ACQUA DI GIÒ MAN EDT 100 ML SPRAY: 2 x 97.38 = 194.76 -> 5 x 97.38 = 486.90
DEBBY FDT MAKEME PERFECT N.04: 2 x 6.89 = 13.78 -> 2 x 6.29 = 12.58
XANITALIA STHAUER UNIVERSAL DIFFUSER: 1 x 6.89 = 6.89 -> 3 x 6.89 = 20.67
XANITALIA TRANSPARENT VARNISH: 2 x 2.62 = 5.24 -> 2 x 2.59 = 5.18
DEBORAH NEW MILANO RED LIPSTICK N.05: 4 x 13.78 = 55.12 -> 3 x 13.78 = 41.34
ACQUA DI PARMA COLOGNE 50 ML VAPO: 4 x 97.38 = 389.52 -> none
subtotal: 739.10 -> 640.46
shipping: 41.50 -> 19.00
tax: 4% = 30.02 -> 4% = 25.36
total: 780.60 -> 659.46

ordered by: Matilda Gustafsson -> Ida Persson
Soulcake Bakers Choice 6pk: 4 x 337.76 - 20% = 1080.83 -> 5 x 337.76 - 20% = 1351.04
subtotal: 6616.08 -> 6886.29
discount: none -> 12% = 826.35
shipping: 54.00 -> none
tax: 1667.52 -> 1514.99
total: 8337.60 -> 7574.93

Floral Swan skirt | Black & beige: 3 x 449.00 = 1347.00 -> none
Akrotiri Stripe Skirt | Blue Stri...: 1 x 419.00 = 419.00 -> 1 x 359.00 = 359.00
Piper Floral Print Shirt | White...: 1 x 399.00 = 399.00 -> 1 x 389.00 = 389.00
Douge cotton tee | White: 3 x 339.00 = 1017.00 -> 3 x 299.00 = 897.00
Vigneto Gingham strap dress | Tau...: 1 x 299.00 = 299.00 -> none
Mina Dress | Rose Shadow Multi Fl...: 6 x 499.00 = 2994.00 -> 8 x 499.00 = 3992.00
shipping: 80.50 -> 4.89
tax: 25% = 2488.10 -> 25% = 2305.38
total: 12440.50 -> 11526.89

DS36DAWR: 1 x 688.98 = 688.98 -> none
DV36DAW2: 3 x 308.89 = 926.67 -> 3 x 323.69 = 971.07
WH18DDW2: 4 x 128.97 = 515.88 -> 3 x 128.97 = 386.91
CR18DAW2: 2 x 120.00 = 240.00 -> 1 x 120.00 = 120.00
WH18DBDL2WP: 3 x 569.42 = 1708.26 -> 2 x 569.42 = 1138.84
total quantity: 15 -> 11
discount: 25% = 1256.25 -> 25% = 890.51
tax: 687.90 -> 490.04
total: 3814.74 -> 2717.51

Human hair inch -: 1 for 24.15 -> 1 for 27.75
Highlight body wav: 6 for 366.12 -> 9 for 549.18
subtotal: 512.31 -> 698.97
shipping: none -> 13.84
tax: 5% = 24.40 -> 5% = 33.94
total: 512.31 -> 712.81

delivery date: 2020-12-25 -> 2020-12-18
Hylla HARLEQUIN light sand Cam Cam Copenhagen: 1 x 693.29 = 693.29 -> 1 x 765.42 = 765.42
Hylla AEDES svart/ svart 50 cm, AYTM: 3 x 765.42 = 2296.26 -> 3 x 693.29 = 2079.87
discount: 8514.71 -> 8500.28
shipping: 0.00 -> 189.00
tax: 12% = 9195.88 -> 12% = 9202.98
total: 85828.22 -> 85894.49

What is required:
Transcribe each of the records verbatim.

Answer below:
ACQUA DI GIÒ MAN EDT 100 ML SPRAY: 2 x 97.38 = 194.76 -> 5 x 97.38 = 486.90
DEBBY FDT MAKEME PERFECT N.04: 2 x 6.89 = 13.78 -> 2 x 6.29 = 12.58
XANITALIA STHAUER UNIVERSAL DIFFUSER: 1 x 6.89 = 6.89 -> 3 x 6.89 = 20.67
XANITALIA TRANSPARENT VARNISH: 2 x 2.62 = 5.24 -> 2 x 2.59 = 5.18
DEBORAH NEW MILANO RED LIPSTICK N.05: 4 x 13.78 = 55.12 -> 3 x 13.78 = 41.34
ACQUA DI PARMA COLOGNE 50 ML VAPO: 4 x 97.38 = 389.52 -> none
subtotal: 739.10 -> 640.46
shipping: 41.50 -> 19.00
tax: 4% = 30.02 -> 4% = 25.36
total: 780.60 -> 659.46

ordered by: Matilda Gustafsson -> Ida Persson
Soulcake Bakers Choice 6pk: 4 x 337.76 - 20% = 1080.83 -> 5 x 337.76 - 20% = 1351.04
subtotal: 6616.08 -> 6886.29
discount: none -> 12% = 826.35
shipping: 54.00 -> none
tax: 1667.52 -> 1514.99
total: 8337.60 -> 7574.93

Floral Swan skirt | Black & beige: 3 x 449.00 = 1347.00 -> none
Akrotiri Stripe Skirt | Blue Stri...: 1 x 419.00 = 419.00 -> 1 x 359.00 = 359.00
Piper Floral Print Shirt | White...: 1 x 399.00 = 399.00 -> 1 x 389.00 = 389.00
Douge cotton tee | White: 3 x 339.00 = 1017.00 -> 3 x 299.00 = 897.00
Vigneto Gingham strap dress | Tau...: 1 x 299.00 = 299.00 -> none
Mina Dress | Rose Shadow Multi Fl...: 6 x 499.00 = 2994.00 -> 8 x 499.00 = 3992.00
shipping: 80.50 -> 4.89
tax: 25% = 2488.10 -> 25% = 2305.38
total: 12440.50 -> 11526.89

DS36DAWR: 1 x 688.98 = 688.98 -> none
DV36DAW2: 3 x 308.89 = 926.67 -> 3 x 323.69 = 971.07
WH18DDW2: 4 x 128.97 = 515.88 -> 3 x 128.97 = 386.91
CR18DAW2: 2 x 120.00 = 240.00 -> 1 x 120.00 = 120.00
WH18DBDL2WP: 3 x 569.42 = 1708.26 -> 2 x 569.42 = 1138.84
total quantity: 15 -> 11
discount: 25% = 1256.25 -> 25% = 890.51
tax: 687.90 -> 490.04
total: 3814.74 -> 2717.51

Human hair inch -: 1 for 24.15 -> 1 for 27.75
Highlight body wav: 6 for 366.12 -> 9 for 549.18
subtotal: 512.31 -> 698.97
shipping: none -> 13.84
tax: 5% = 24.40 -> 5% = 33.94
total: 512.31 -> 712.81

delivery date: 2020-12-25 -> 2020-12-18
Hylla HARLEQUIN light sand Cam Cam Copenhagen: 1 x 693.29 = 693.29 -> 1 x 765.42 = 765.42
Hylla AEDES svart/ svart 50 cm, AYTM: 3 x 765.42 = 2296.26 -> 3 x 693.29 = 2079.87
discount: 8514.71 -> 8500.28
shipping: 0.00 -> 189.00
tax: 12% = 9195.88 -> 12% = 9202.98
total: 85828.22 -> 85894.49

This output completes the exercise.